++++ Data in this exercise
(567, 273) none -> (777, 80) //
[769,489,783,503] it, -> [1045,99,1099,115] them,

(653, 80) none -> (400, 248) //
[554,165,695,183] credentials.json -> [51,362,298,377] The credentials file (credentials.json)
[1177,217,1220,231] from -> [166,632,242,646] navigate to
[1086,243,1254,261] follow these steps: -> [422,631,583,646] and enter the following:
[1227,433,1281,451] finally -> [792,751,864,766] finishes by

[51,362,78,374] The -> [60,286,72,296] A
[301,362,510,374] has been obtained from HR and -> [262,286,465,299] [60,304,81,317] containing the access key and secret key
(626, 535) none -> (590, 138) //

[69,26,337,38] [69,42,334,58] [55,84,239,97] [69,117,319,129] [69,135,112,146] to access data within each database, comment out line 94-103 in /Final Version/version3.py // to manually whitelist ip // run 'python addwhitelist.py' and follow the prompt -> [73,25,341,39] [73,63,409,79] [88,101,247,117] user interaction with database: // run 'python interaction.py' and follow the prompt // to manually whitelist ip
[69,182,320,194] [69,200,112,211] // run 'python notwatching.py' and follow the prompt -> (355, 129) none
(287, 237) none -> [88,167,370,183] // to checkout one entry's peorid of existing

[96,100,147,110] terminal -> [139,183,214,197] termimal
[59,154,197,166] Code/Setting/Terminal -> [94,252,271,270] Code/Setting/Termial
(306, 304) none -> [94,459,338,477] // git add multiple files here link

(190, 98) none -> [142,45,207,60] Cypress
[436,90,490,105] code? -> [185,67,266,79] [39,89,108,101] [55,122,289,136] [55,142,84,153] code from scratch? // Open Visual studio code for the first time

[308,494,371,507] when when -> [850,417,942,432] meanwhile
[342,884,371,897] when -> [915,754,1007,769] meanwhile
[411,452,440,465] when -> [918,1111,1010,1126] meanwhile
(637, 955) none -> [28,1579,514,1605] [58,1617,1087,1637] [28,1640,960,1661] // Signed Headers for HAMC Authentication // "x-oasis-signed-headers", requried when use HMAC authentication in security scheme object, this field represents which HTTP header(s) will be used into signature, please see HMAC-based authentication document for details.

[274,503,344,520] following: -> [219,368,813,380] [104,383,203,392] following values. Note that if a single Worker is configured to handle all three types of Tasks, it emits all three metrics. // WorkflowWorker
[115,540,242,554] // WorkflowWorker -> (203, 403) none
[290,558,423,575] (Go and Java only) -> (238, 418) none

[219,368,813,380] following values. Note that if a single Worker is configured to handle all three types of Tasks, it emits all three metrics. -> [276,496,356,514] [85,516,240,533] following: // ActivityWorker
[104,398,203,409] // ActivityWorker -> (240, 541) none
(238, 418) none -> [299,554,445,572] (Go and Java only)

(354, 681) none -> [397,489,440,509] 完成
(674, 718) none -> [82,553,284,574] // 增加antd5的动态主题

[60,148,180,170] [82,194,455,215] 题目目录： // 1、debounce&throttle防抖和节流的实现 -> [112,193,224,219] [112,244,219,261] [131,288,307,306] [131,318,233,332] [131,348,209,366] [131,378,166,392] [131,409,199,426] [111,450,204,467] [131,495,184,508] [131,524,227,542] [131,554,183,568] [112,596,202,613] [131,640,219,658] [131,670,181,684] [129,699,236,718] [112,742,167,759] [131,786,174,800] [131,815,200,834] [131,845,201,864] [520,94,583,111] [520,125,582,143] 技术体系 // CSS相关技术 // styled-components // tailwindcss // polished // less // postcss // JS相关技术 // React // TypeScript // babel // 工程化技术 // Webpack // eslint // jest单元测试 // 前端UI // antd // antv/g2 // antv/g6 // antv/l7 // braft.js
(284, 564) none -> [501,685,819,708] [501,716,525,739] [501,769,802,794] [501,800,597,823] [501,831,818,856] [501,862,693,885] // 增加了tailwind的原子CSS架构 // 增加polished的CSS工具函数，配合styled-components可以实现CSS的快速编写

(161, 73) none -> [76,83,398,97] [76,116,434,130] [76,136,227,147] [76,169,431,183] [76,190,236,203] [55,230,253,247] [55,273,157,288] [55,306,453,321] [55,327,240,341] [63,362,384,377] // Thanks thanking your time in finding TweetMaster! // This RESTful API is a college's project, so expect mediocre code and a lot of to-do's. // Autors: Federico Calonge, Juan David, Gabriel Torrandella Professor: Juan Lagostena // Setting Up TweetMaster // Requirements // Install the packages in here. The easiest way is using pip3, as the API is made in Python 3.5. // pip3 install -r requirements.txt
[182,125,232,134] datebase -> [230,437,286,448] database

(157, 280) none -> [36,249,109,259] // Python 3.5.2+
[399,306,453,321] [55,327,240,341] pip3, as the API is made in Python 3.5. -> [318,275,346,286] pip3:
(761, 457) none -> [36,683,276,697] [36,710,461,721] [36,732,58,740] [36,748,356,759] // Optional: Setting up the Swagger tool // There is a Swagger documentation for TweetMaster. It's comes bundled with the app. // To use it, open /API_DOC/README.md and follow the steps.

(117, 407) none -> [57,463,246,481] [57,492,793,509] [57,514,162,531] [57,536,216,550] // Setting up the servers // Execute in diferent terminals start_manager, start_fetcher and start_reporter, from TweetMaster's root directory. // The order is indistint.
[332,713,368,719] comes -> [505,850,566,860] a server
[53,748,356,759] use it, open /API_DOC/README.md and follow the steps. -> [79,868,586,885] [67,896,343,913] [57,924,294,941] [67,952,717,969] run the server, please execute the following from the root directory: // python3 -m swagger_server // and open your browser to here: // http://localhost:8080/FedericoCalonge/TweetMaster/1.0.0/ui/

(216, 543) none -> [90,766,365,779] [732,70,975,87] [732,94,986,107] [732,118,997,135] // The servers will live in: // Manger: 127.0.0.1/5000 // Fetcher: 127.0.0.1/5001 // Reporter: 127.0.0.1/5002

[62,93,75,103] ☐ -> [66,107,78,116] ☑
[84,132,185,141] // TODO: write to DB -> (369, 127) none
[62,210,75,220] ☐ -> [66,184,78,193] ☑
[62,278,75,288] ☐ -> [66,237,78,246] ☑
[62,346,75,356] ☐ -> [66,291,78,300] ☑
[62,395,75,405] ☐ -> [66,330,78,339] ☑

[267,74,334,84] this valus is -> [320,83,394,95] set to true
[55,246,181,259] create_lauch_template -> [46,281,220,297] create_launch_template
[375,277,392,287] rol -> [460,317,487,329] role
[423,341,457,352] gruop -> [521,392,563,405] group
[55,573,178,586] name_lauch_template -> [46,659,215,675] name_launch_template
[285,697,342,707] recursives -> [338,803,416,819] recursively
++++++++
_What the task asks:_
From the first line to the last, copy every record exactly.

_Output below:_
(567, 273) none -> (777, 80) //
[769,489,783,503] it, -> [1045,99,1099,115] them,

(653, 80) none -> (400, 248) //
[554,165,695,183] credentials.json -> [51,362,298,377] The credentials file (credentials.json)
[1177,217,1220,231] from -> [166,632,242,646] navigate to
[1086,243,1254,261] follow these steps: -> [422,631,583,646] and enter the following:
[1227,433,1281,451] finally -> [792,751,864,766] finishes by

[51,362,78,374] The -> [60,286,72,296] A
[301,362,510,374] has been obtained from HR and -> [262,286,465,299] [60,304,81,317] containing the access key and secret key
(626, 535) none -> (590, 138) //

[69,26,337,38] [69,42,334,58] [55,84,239,97] [69,117,319,129] [69,135,112,146] to access data within each database, comment out line 94-103 in /Final Version/version3.py // to manually whitelist ip // run 'python addwhitelist.py' and follow the prompt -> [73,25,341,39] [73,63,409,79] [88,101,247,117] user interaction with database: // run 'python interaction.py' and follow the prompt // to manually whitelist ip
[69,182,320,194] [69,200,112,211] // run 'python notwatching.py' and follow the prompt -> (355, 129) none
(287, 237) none -> [88,167,370,183] // to checkout one entry's peorid of existing

[96,100,147,110] terminal -> [139,183,214,197] termimal
[59,154,197,166] Code/Setting/Terminal -> [94,252,271,270] Code/Setting/Termial
(306, 304) none -> [94,459,338,477] // git add multiple files here link

(190, 98) none -> [142,45,207,60] Cypress
[436,90,490,105] code? -> [185,67,266,79] [39,89,108,101] [55,122,289,136] [55,142,84,153] code from scratch? // Open Visual studio code for the first time

[308,494,371,507] when when -> [850,417,942,432] meanwhile
[342,884,371,897] when -> [915,754,1007,769] meanwhile
[411,452,440,465] when -> [918,1111,1010,1126] meanwhile
(637, 955) none -> [28,1579,514,1605] [58,1617,1087,1637] [28,1640,960,1661] // Signed Headers for HAMC Authentication // "x-oasis-signed-headers", requried when use HMAC authentication in security scheme object, this field represents which HTTP header(s) will be used into signature, please see HMAC-based authentication document for details.

[274,503,344,520] following: -> [219,368,813,380] [104,383,203,392] following values. Note that if a single Worker is configured to handle all three types of Tasks, it emits all three metrics. // WorkflowWorker
[115,540,242,554] // WorkflowWorker -> (203, 403) none
[290,558,423,575] (Go and Java only) -> (238, 418) none

[219,368,813,380] following values. Note that if a single Worker is configured to handle all three types of Tasks, it emits all three metrics. -> [276,496,356,514] [85,516,240,533] following: // ActivityWorker
[104,398,203,409] // ActivityWorker -> (240, 541) none
(238, 418) none -> [299,554,445,572] (Go and Java only)

(354, 681) none -> [397,489,440,509] 完成
(674, 718) none -> [82,553,284,574] // 增加antd5的动态主题

[60,148,180,170] [82,194,455,215] 题目目录： // 1、debounce&throttle防抖和节流的实现 -> [112,193,224,219] [112,244,219,261] [131,288,307,306] [131,318,233,332] [131,348,209,366] [131,378,166,392] [131,409,199,426] [111,450,204,467] [131,495,184,508] [131,524,227,542] [131,554,183,568] [112,596,202,613] [131,640,219,658] [131,670,181,684] [129,699,236,718] [112,742,167,759] [131,786,174,800] [131,815,200,834] [131,845,201,864] [520,94,583,111] [520,125,582,143] 技术体系 // CSS相关技术 // styled-components // tailwindcss // polished // less // postcss // JS相关技术 // React // TypeScript // babel // 工程化技术 // Webpack // eslint // jest单元测试 // 前端UI // antd // antv/g2 // antv/g6 // antv/l7 // braft.js
(284, 564) none -> [501,685,819,708] [501,716,525,739] [501,769,802,794] [501,800,597,823] [501,831,818,856] [501,862,693,885] // 增加了tailwind的原子CSS架构 // 增加polished的CSS工具函数，配合styled-components可以实现CSS的快速编写

(161, 73) none -> [76,83,398,97] [76,116,434,130] [76,136,227,147] [76,169,431,183] [76,190,236,203] [55,230,253,247] [55,273,157,288] [55,306,453,321] [55,327,240,341] [63,362,384,377] // Thanks thanking your time in finding TweetMaster! // This RESTful API is a college's project, so expect mediocre code and a lot of to-do's. // Autors: Federico Calonge, Juan David, Gabriel Torrandella Professor: Juan Lagostena // Setting Up TweetMaster // Requirements // Install the packages in here. The easiest way is using pip3, as the API is made in Python 3.5. // pip3 install -r requirements.txt
[182,125,232,134] datebase -> [230,437,286,448] database

(157, 280) none -> [36,249,109,259] // Python 3.5.2+
[399,306,453,321] [55,327,240,341] pip3, as the API is made in Python 3.5. -> [318,275,346,286] pip3:
(761, 457) none -> [36,683,276,697] [36,710,461,721] [36,732,58,740] [36,748,356,759] // Optional: Setting up the Swagger tool // There is a Swagger documentation for TweetMaster. It's comes bundled with the app. // To use it, open /API_DOC/README.md and follow the steps.

(117, 407) none -> [57,463,246,481] [57,492,793,509] [57,514,162,531] [57,536,216,550] // Setting up the servers // Execute in diferent terminals start_manager, start_fetcher and start_reporter, from TweetMaster's root directory. // The order is indistint.
[332,713,368,719] comes -> [505,850,566,860] a server
[53,748,356,759] use it, open /API_DOC/README.md and follow the steps. -> [79,868,586,885] [67,896,343,913] [57,924,294,941] [67,952,717,969] run the server, please execute the following from the root directory: // python3 -m swagger_server // and open your browser to here: // http://localhost:8080/FedericoCalonge/TweetMaster/1.0.0/ui/

(216, 543) none -> [90,766,365,779] [732,70,975,87] [732,94,986,107] [732,118,997,135] // The servers will live in: // Manger: 127.0.0.1/5000 // Fetcher: 127.0.0.1/5001 // Reporter: 127.0.0.1/5002

[62,93,75,103] ☐ -> [66,107,78,116] ☑
[84,132,185,141] // TODO: write to DB -> (369, 127) none
[62,210,75,220] ☐ -> [66,184,78,193] ☑
[62,278,75,288] ☐ -> [66,237,78,246] ☑
[62,346,75,356] ☐ -> [66,291,78,300] ☑
[62,395,75,405] ☐ -> [66,330,78,339] ☑

[267,74,334,84] this valus is -> [320,83,394,95] set to true
[55,246,181,259] create_lauch_template -> [46,281,220,297] create_launch_template
[375,277,392,287] rol -> [460,317,487,329] role
[423,341,457,352] gruop -> [521,392,563,405] group
[55,573,178,586] name_lauch_template -> [46,659,215,675] name_launch_template
[285,697,342,707] recursives -> [338,803,416,819] recursively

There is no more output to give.